An independent action brought under Rule 60(d) is generally treated the same as a motion under Rule 60(b). Nevada VTN v. General Insurance Co. of America, 834 F.2d 770, 775 (9th Cir. 1987). For purposes of applying the "second or successive petition" rule, there is no difference between Rule 60(b) and 60(d). In other words, a petitioner cannot relitigate the merits of his habeas petition under the guise of a Rule 60(d) motion.

We must first determine whether the motion is actually another habeas petition. Because Rule 60(b) and 60(d) are similar, we perform the same analysis we use with respect to a Rule 60(b) motion. See Blackwell v. United States, No. 4:99-CV-1687, 2009 WL 3334895, *7 (E.D. Mo. Oct. 14, 2009).

Where the motion is a second habeas petition, the petitioner must seek approval from the Court of Appeals because the district court lacks subject matter jurisdiction. Benchoff v. Colleran, 404 F.3d 812, 820 (3d Cir. 2005). Absent such authorization, the district court is not permitted to consider the merits of the subsequent petition. 28 U.S.C. § 2244(b)(3)(A).

A determination whether the Rule 60(b) motion is a "second or successive" habeas petition turns on whether the petitioner is attempting to relitigate the merits of his earlier habeas petition or underlying conviction, or is attacking the "manner in which the habeas judgment was procured...." Pridgen v. Shannon, 380 F.3d 721, 727 (3d Cir. 2004). Where the motion is a renewed argument of issues decided in a previous habeas action, it is successive. Id. Where it challenges the integrity of the habeas proceedings, it is not a successive petition and may be considered. Id. Thus, the distinction is between an impermissible substantive attack on the underlying conviction and a permissible structural attack on the habeas proceeding itself. Id.

To avoid the bar against a "second or successive" petition, a petitioner may not couch his claims of error in the language of a Rule 60(b) motion for relief from judgment. Gonzalez v. Crosby, 545 U.S. 524, 531 (2005). It is what he contends, not how he characterizes his motion, that controls. Hence, we must look beyond the label and examine the contents of the motion to determine what the petitioner actually challenges.

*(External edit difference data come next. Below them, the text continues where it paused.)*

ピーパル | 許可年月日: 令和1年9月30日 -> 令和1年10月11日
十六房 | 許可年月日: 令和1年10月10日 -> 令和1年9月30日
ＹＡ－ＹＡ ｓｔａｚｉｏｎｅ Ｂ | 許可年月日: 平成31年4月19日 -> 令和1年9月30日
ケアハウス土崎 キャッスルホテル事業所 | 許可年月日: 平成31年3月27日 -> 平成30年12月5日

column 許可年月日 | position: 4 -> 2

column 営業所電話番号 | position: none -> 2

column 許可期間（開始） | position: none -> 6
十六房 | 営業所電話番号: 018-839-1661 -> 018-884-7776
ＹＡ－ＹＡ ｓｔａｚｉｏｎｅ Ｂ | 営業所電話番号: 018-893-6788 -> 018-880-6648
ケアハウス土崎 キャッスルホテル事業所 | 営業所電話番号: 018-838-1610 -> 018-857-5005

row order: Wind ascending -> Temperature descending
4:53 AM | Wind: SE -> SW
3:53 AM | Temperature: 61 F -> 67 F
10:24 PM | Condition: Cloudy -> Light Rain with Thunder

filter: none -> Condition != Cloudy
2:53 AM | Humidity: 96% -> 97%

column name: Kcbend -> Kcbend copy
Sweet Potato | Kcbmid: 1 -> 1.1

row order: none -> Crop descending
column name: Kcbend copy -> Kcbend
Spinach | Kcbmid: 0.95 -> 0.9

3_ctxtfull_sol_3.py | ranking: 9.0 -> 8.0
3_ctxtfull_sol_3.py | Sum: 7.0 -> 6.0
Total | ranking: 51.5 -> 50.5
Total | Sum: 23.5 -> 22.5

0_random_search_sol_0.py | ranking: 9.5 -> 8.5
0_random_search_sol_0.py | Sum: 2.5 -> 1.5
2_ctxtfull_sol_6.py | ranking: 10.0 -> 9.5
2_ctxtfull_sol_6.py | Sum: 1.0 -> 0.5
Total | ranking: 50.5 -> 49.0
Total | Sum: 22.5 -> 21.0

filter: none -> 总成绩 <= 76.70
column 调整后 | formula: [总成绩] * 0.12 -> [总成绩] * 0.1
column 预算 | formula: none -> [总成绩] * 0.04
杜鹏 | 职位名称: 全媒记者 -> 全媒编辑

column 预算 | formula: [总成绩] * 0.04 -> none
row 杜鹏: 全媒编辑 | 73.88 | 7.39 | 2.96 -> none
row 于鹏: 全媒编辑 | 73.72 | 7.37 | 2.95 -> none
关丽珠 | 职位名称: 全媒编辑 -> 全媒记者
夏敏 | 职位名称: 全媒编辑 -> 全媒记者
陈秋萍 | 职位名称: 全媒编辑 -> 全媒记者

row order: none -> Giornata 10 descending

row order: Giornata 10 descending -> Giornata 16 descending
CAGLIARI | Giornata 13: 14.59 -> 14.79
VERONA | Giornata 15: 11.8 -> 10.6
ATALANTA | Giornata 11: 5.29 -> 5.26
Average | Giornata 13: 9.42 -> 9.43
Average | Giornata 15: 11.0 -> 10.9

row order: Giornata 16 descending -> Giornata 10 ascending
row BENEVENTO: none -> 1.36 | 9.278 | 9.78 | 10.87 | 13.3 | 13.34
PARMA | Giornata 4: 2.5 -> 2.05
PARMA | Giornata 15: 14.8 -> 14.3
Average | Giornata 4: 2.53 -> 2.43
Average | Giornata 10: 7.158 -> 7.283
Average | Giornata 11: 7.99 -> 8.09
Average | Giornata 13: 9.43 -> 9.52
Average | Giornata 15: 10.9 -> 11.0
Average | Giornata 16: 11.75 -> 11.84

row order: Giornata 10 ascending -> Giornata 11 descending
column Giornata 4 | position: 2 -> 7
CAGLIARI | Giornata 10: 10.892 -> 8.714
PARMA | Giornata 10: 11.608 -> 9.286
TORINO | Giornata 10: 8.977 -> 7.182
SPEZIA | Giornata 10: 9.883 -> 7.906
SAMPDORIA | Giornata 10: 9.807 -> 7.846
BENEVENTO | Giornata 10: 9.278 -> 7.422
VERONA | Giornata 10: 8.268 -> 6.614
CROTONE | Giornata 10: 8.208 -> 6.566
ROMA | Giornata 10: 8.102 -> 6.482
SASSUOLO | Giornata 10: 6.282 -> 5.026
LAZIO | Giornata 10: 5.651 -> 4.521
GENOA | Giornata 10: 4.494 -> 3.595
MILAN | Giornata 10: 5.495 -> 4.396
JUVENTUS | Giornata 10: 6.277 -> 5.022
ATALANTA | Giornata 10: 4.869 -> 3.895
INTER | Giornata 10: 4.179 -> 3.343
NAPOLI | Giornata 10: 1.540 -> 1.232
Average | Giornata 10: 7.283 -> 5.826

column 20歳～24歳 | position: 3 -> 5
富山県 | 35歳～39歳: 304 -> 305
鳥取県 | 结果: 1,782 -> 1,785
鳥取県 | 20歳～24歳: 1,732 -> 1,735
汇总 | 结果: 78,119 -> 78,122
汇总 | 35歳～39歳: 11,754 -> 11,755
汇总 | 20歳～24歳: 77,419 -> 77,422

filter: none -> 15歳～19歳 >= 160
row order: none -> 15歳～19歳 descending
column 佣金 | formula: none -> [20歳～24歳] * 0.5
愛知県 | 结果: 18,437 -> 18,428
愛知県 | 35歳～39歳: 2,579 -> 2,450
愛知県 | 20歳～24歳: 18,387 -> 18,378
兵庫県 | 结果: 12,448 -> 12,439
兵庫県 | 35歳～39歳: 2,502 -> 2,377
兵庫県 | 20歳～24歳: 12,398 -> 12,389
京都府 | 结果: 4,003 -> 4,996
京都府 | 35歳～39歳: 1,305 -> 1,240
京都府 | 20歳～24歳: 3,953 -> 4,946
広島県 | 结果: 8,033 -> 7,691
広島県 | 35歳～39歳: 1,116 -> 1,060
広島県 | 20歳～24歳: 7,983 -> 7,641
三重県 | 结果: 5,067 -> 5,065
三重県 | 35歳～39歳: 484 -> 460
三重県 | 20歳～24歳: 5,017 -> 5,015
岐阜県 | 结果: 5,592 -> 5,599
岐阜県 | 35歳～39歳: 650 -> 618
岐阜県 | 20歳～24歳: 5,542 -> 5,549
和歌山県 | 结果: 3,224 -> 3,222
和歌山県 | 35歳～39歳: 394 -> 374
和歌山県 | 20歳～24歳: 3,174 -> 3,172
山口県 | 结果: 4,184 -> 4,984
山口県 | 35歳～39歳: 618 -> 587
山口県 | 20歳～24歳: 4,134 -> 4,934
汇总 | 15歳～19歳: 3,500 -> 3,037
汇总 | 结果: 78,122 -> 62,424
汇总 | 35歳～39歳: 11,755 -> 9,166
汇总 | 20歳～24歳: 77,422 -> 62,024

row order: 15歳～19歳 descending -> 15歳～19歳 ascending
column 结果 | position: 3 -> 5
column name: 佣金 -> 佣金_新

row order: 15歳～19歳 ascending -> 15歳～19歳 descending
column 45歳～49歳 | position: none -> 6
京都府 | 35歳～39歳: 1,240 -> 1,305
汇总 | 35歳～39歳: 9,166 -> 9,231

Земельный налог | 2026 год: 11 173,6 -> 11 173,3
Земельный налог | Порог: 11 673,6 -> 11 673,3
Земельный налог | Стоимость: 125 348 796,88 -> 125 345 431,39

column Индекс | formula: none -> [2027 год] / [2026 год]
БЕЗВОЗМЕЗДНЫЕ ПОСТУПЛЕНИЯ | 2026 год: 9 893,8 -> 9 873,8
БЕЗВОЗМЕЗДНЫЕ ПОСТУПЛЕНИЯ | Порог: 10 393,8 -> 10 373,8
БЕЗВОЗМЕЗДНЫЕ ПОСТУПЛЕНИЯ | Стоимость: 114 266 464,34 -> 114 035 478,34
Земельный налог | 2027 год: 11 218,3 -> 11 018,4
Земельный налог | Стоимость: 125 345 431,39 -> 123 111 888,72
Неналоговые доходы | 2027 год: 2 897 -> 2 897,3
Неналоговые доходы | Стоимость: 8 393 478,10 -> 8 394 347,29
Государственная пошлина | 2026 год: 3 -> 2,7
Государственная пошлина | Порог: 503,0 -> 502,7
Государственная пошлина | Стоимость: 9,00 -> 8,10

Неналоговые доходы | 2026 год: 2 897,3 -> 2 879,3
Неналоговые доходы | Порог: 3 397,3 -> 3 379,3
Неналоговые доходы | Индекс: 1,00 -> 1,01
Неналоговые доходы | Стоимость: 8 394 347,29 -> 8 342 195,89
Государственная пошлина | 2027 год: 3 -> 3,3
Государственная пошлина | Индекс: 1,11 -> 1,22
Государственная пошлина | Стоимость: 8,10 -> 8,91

Sharpe's Rule 60(d)(1) motion is a successive § 2255 habeas petition that cannot be filed without Third Circuit authorization. In his motion seeking to have his sentence vacated, Sharpe does not challenge the procedures surrounding disposition of his original habeas petition. Rather, he is challenging his sentence and guilty plea, asserting essentially the same arguments he had raised in his § 2255 habeas petition. Therefore, the Rule 60(d) motion will be transferred to the Third Circuit.